Командировка - Борис Михайлович Яроцкий
Мысль прыгала, как блики от воды на прибрежных скалах: проповедник, дикторша, Поберуччи, деньги, Луна. В этой пестрой мозаике для него сейчас главным была встреча с Эдвардом, затем уже два миллиона долларов — гонорары за изданные по всему миру его книги. Как бы эти деньги сейчас пригодились! Эти мысли даже отдаленно не могла угадать его школьная подруга. Она спокойно сидела рядом на диване, рассеянно слушала «Киевские новости». Днем говорила с Мишиными ребятами, чтобы те нашли отнятую «аляску». Заверение было кратким: «Кто унес, тот и принесет».
Утром, на восходе солнца, в калитку постучали. «Миша!» Но опять был не он. Анастасия Карловна с трудом узнала Власика. На Груниного сына жалко было смотреть: лицо синюшное, глаза как у монгола — опухшие, с узкими щелочками. Разговор, видимо, был серьезный. Он держал в руках трехполосную, как российский флаг, дорожую сумка, туго набитую чем-то мягким.
— Здравствуйте! Можно видеть Ивана Григорьевича?
— Зачем он тебе? — Хозяйка сделала вид, что не знает зачем.
— Мы тут ему собрали одежду… Приносим извинение…
Власик говорил на хорошем русском языке, даже приятно было слушать. Несомненно, не раньше как вчера вечером кто-то его усердно воспитывал.
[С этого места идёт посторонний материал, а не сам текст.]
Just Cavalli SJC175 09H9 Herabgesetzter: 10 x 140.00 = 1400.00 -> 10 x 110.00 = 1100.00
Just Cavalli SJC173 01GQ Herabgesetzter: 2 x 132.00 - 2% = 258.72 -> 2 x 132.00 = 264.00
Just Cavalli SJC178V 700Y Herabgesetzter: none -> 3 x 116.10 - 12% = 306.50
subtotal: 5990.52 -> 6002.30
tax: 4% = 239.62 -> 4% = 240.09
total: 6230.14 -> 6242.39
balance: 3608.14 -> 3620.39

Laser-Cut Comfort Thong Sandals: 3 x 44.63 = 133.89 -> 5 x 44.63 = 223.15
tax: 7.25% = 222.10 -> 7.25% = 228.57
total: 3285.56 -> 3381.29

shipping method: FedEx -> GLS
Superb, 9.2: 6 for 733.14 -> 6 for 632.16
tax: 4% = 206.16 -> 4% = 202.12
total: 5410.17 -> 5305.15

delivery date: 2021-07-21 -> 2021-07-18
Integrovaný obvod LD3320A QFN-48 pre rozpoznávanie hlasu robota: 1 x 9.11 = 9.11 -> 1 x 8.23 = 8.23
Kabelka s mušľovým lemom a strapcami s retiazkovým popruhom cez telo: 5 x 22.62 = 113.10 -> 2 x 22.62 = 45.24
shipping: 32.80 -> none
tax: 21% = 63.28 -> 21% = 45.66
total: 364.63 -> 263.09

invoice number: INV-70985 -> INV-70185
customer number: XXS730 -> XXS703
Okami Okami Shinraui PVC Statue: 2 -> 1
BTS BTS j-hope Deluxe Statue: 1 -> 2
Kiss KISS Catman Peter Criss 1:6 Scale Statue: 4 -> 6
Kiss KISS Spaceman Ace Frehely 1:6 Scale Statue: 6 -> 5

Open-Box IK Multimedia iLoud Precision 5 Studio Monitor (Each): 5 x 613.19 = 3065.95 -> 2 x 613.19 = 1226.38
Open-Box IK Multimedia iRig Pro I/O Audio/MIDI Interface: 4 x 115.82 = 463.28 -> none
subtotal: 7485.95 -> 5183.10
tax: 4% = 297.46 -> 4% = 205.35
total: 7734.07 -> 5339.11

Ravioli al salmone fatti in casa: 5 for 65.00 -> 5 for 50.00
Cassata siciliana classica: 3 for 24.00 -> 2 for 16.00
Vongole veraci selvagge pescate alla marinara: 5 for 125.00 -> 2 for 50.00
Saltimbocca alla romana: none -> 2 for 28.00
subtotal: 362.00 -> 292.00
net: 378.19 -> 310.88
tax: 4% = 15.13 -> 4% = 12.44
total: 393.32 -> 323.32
Пострадавший вышел к своему ночному грабителю. Тот его встретил виноватой вымученной улыбкой:
— Здравствуйте, Иван Григорьевич! Извините нас великодушно. Что ж вы не признались, что вы полковник?
Гость был вежлив до неузнаваемости. Когда раздевал, сочно матерился, и самой, пожалуй, безобидной была ругань: «старый козел», «падло», «клоп вонючий».
— Выбирайте, пожалуйста. — Из дорожной сумки он принялся вынимать куртки, и все «аляски», «аляски».
— Которая ваша?
Все они были новые, добротные, две из них с кожаными капюшонами. Своей среди них Иван Григорьевич не обнаружил.
— Моей здесь нет.
— Жаль, — удрученно произнес Власик. Стоя в раздумье, поправил на шее марлевую повязку, на ней была высохшая кровь.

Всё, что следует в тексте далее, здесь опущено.